Capital expenditures increased $16.8 million to $57.5 million in 2017, compared to $40.7 million. The increase was driven primarily by the purchase of property and equipment of $15.7 million and software development costs of $1.1 million to fuel growth initiatives. As of December 31, 2017, AGS had $19.2 million in cash and cash equivalents compared to $18.0 million at December 31, 2016. Total net debt as of December 31, 2017, was approximately $649 million. As a result of the IPO, the exercise in full of the underwriters’ overallotment option and the settlement of our HoldCo PIK notes subsequent to year end, our pro forma total net debt decreased by $171 million to $478 million.
    
Recent Developments

Initial Public Offering

On January 26, 2018, we completed the initial public offering of our common stock, in which it issued and sold 10,250,000 shares of common stock at a public offering price of $16.00 per share. We received net proceeds of $149.1 million from the initial public offering, after deducting underwriting discounts and commissions and offering expenses payable.


2




On February 27, 2018 we sold an additional 1,537,500 shares of common stock at a public offering price of $16.00 per share pursuant to the underwriters’ exercise in full of the over-allotment option and we received net proceeds of $23.0 million from the exercise of the over-allotment option, after deducting underwriting discounts and commissions.
Repayment of Senior Secured PIK Notes
    
On January 30, 2018, we used the net proceeds of the initial public offering and cash on hand to redeem in full the 11.25% senior secured PIK notes due 2024 (the “Notes”). On the redemption date, the aggregate principal amount of the Notes outstanding was $152.6 million and the amount of accrued and unpaid interest was $1.4 million. In connection with the redemption, we repaid all of the outstanding obligations in respect of principal, interest and fees under the Notes.
    
Term Loan Repricing

On February 7, 2018 we completed the repricing of our existing $513 million term loans under our First Lien Credit Agreement (the "Term Loans"). The Term Loans were repriced from 550 basis points to 425 basis points over LIBOR. The LIBOR floor remains at 100 basis points. As a result of the repricing, we expect to realize annual cash interest savings of approximately $6.4 million.

2018 Outlook

We expect to generate total adjusted EBITDA of $124 - $130 million in 2018, representing growth of approximately 16%-22% compared to the prior year period.

AGS expects 2018 capital expenditures to be in the range of $55 - $60 million, compared to $57.5 million in 2017, reflecting an expectation for a continued increase in our installed base in both existing and new markets as well as our ongoing yield optimization initiative.
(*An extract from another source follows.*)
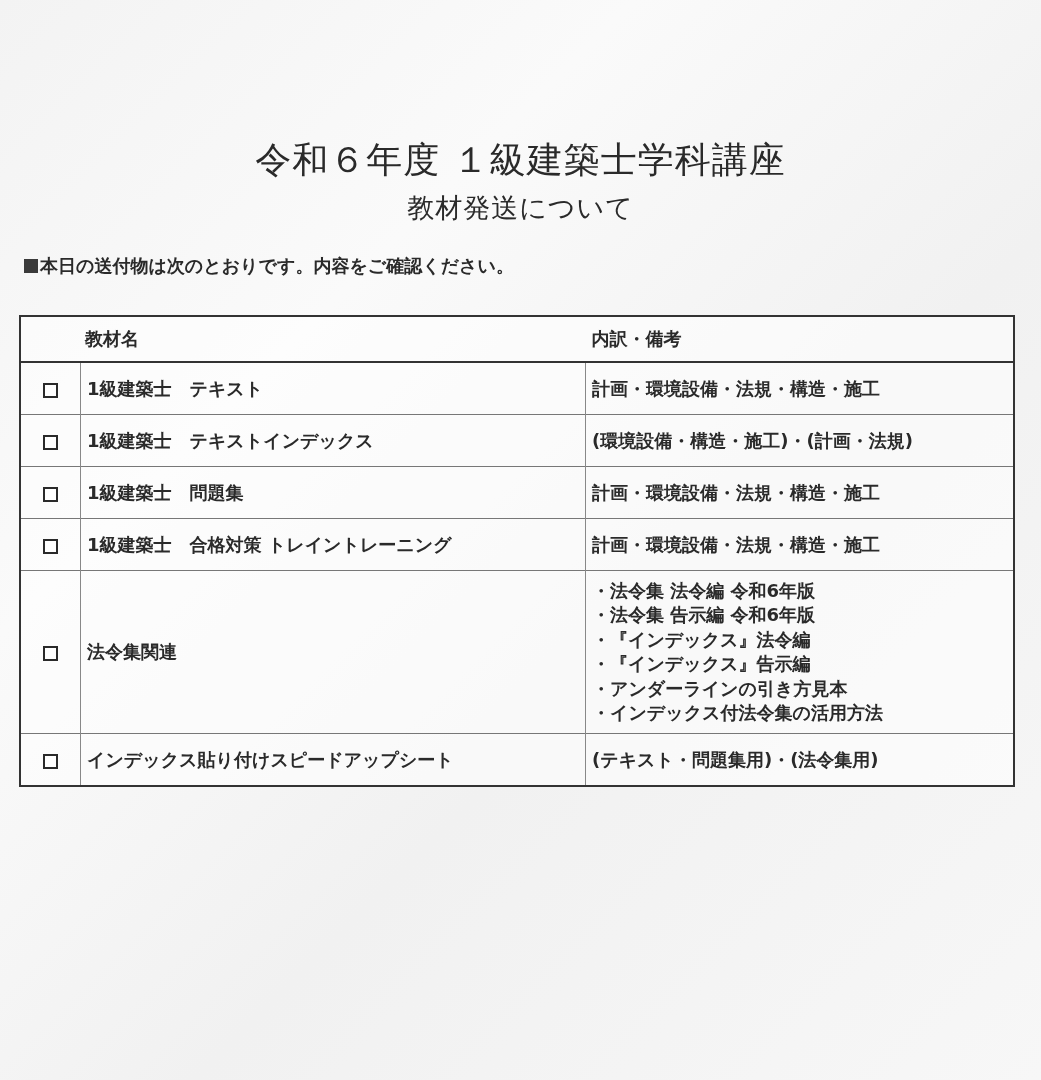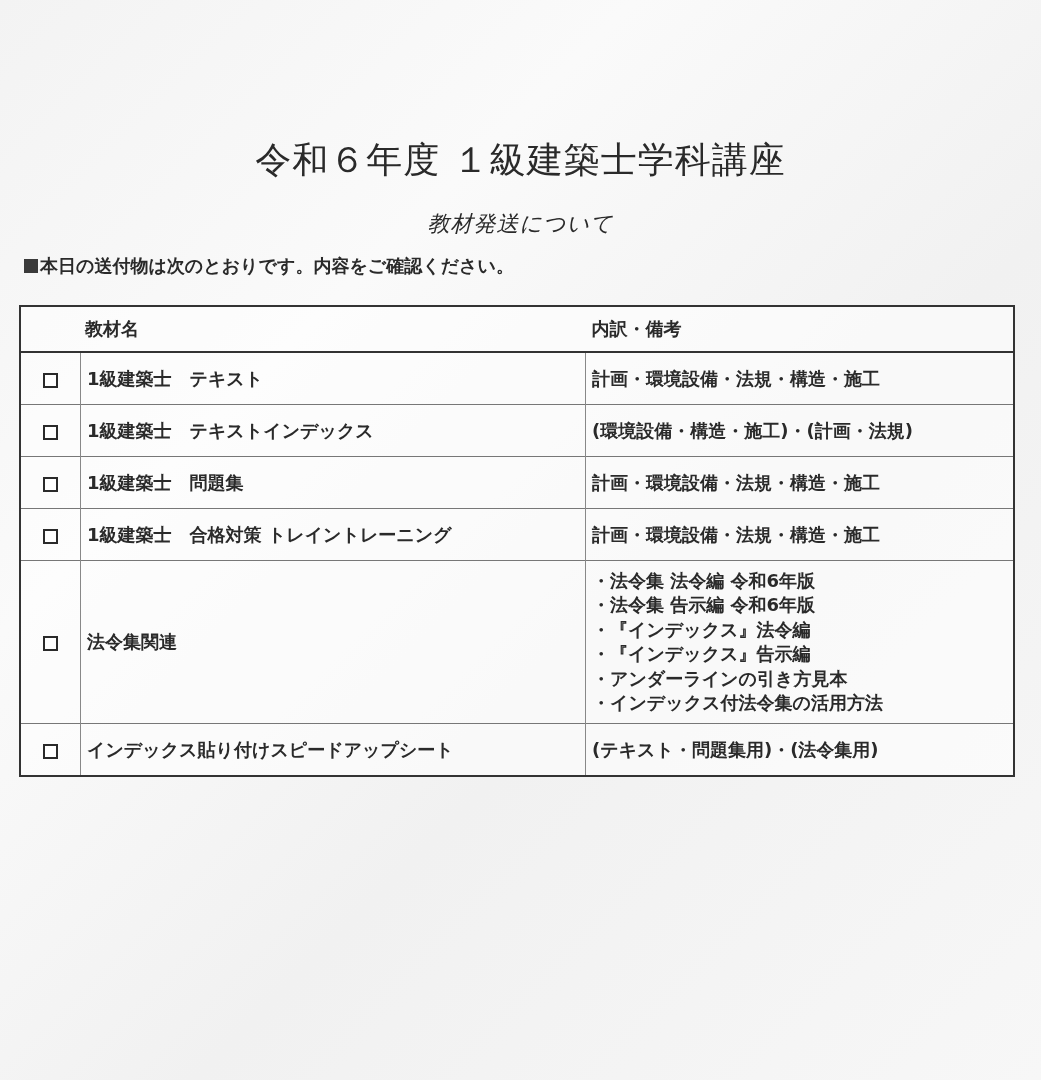"教材発送について" .title-line2 { font-size: 22px -> 27px; font-style: italic -> none; margin-top: 24px -> 8px }
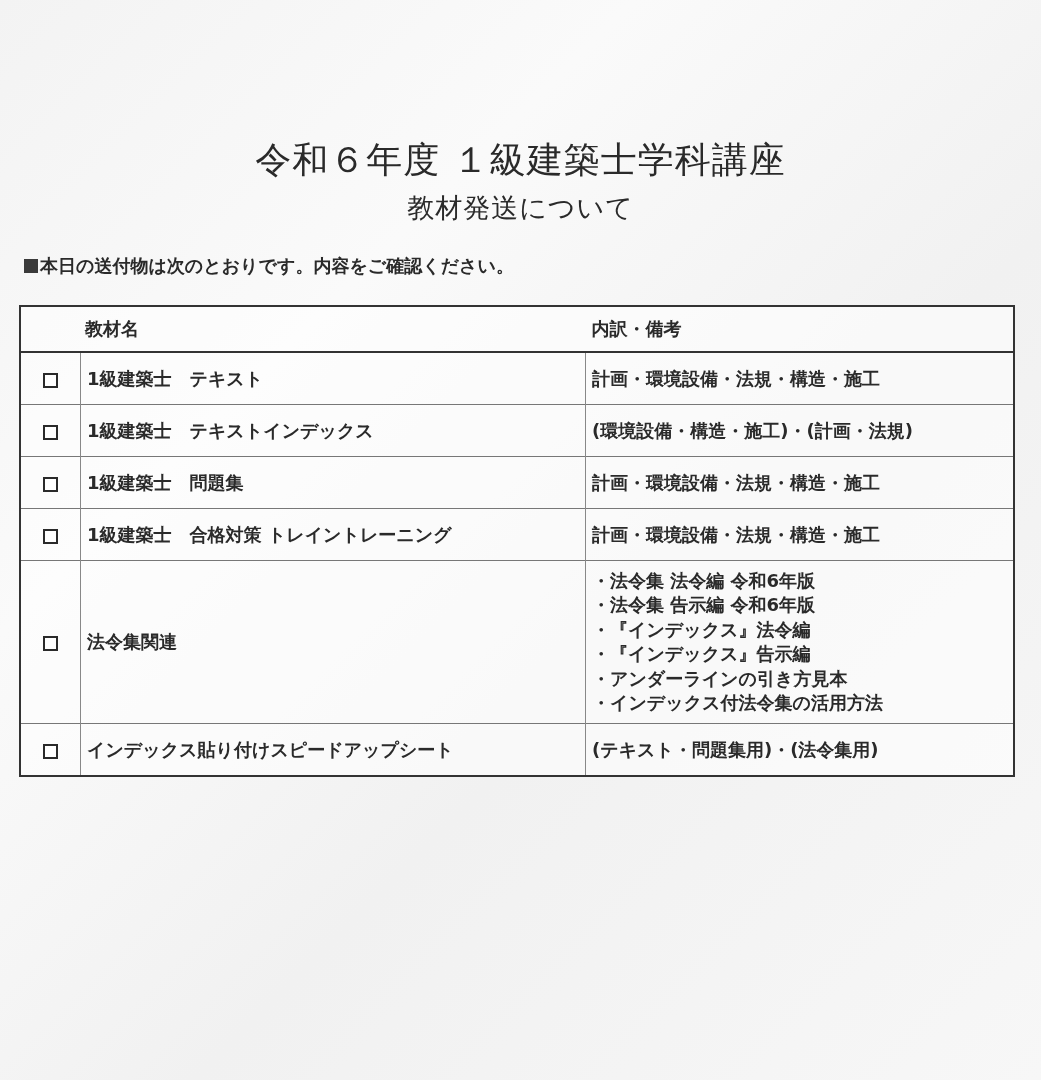"教材名" table.items { top: 305px -> 315px }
Comparison of Fiscal 2018 Guidance to Fiscal 2017 and Fiscal 2016 Results
 
Year ended December 31,
(in $mm)
2018 Guidance
 
2017
 
2016
Adjusted EBITDA (1)
$124 - $130
 
$
107

 
$
85

Capex
$55 - $60
 
$
57

 
$
41

(1) A reconciliation of this measure to net income, which is its most comparable GAAP measure, can be found on page 8 of this press release.
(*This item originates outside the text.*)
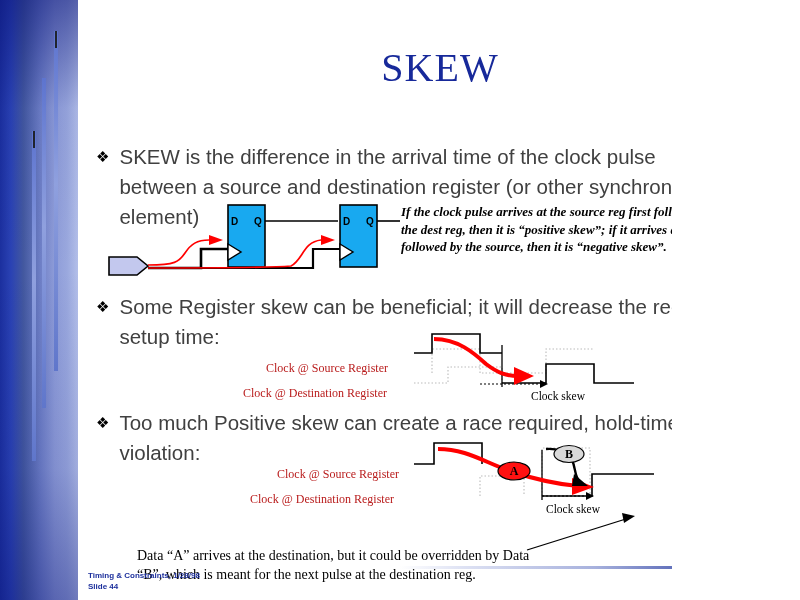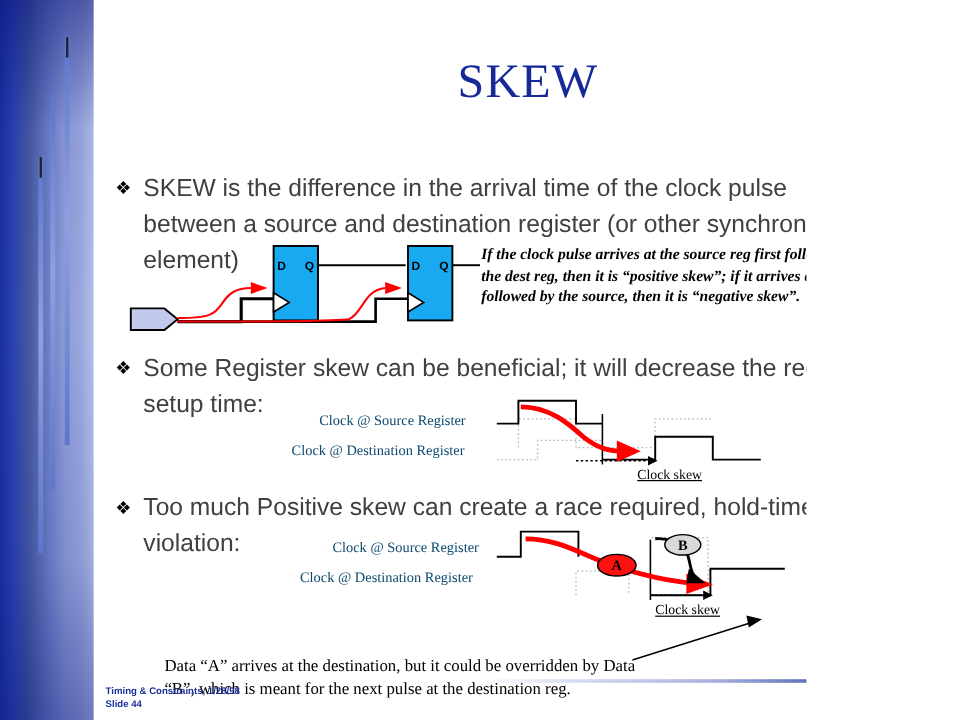"Clock @ Source Register" .wv-label { color: #0c4a6e -> #b91c1c; margin-top: none -> 18px }
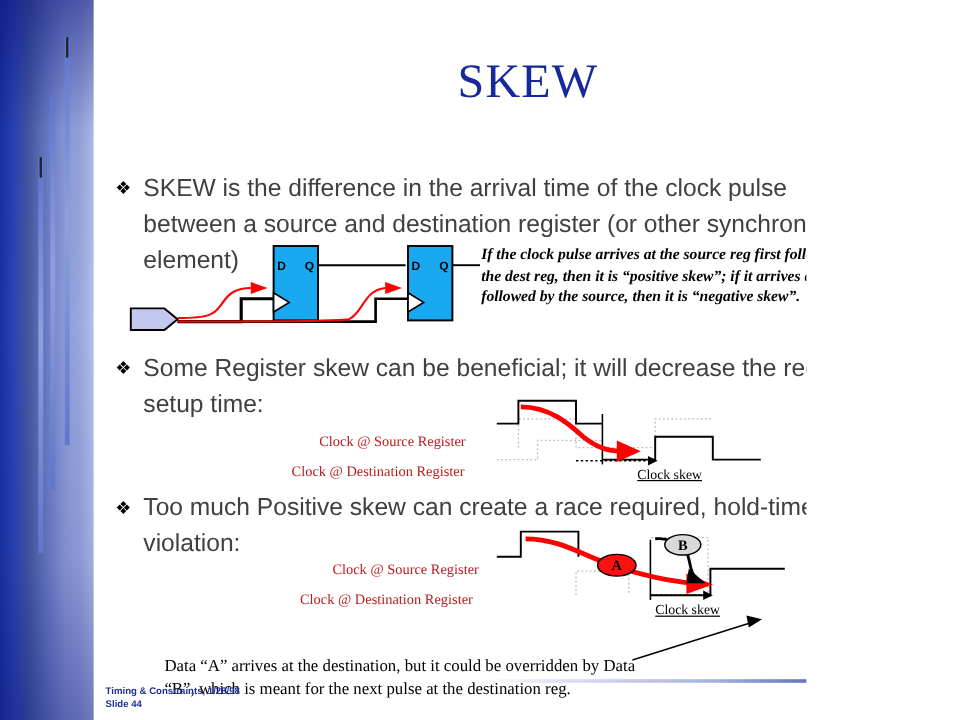"Clock skew" .skew-label { text-decoration: underline -> none }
Conference Call and Webcast

Today, at 4:00 p.m. EST, management will host a conference call to present the fourth quarter 2017 results. Listeners may access a live webcast of the conference call along with accompanying slides at AGS' Investor Relations website at http://investors.playags.com/. A replay of the webcast will be available on the website following the live event. To listen by telephone, the US/Canada toll-free dial-in number is +1 (866) 777-2509 and the dial-in number for participants outside the US/Canada is +1 (412) 317-5413. The conference ID/confirmation code is AGS Q4 Earnings Call.

Company Overview

AGS is a global company focused on creating a diverse mix of entertaining gaming experiences for every kind of player. Our roots are firmly planted in the Class II Native American gaming market, but our customer-centric culture and remarkable growth have helped us branch out to become one of the most all-inclusive commercial gaming suppliers in the world. Powered by high-performing Class II and Class III slot products, an expansive table products portfolio, highly-rated social casino solutions for players and operators, and best-in-class service, we offer an unmatched value proposition for our casino partners. Learn more about us at www.playags.com.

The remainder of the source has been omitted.